Зять, звали его Костей, уткнулся в газету, будто, поздоровавшись, исполнил обязанность — теперь не подходи! Матвеич пробрался за печку, налил в тазик теплой воды, сыпанул туда марганцовки, снял протез. Опустил в воду распухший обрубок, откинулся на бревенчатую стену. Хорошо стало, тепло… Дочь отодвинула ситцевый полог:
— Ждем…
Матвеич выбрался, по пути прихватил бутылку, которую хотел утром в дорогу взять. Поставил на стол, к колбасе, к розовым ломтям рыбы, лимонным долькам. Не сразу разглядел бутылку коньяку, маленькие, с наперсток рюмки.

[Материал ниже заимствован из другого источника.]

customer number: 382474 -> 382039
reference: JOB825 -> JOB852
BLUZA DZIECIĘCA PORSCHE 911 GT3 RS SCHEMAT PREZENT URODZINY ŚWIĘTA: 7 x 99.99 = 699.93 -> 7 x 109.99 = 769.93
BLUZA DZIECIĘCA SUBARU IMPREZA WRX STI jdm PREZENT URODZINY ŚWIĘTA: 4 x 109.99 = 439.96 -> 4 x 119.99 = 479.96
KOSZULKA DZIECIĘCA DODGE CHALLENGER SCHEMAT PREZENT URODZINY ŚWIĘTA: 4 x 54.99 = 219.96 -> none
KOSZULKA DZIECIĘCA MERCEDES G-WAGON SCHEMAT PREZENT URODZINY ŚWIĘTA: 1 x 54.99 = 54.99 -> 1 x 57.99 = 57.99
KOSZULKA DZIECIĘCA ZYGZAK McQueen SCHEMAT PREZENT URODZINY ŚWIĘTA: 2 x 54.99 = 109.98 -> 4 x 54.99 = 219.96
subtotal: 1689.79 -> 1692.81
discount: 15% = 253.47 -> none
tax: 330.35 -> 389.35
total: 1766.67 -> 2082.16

— Это еще что? — На лице дочери отразилось недовольство.
— Да маленько того — к приезду, — смущенно проговорил Матвеич.
— Убери пока, — сказала Зина.
Матвеич отнес бутылку в сенцы.
Зять сложил газету, спокойно, будто ничего не произошло, разлил по рюмкам коньяк.
— За наш отпуск! — подняла свою Зина.
Матвеич осторожно, боясь раздавить хрупкую, невидную в кулаке посуду, плеснул в рот.
— Колбасу ешь, отец!
Колбасу эту, нарезанную увесистыми кружочками, Зина пододвинула Матвеичу под руку, будто изголодался он по ней, век не видел.
— Мне лучше сала…
— Сало — это хорошо, — сказал зять, посасывая лимон. — Тем более — свое.
— А то чужое… — ощущая холодок, пробежавший между ним и зятем, проговорил Матвеич.
И посмотрел на того, вежливого, аккуратного до смертной скуки.
Помнил его другого: до отъезда в город, после техникума. Прыткого, живого — бывало, протез поможет пристегнуть, навоз раскидает на огороде, наденет шубу на голое тело, побежит в магазин. Руки у него и сейчас были широкие, тяжелые, а вот надо же — не тот. Будто внутри у него, чувствовал Матвеич, что-то запеклось, остыло, прямо камень. И лицо, и глаза поостыли, и не старайся выманить из них тепло.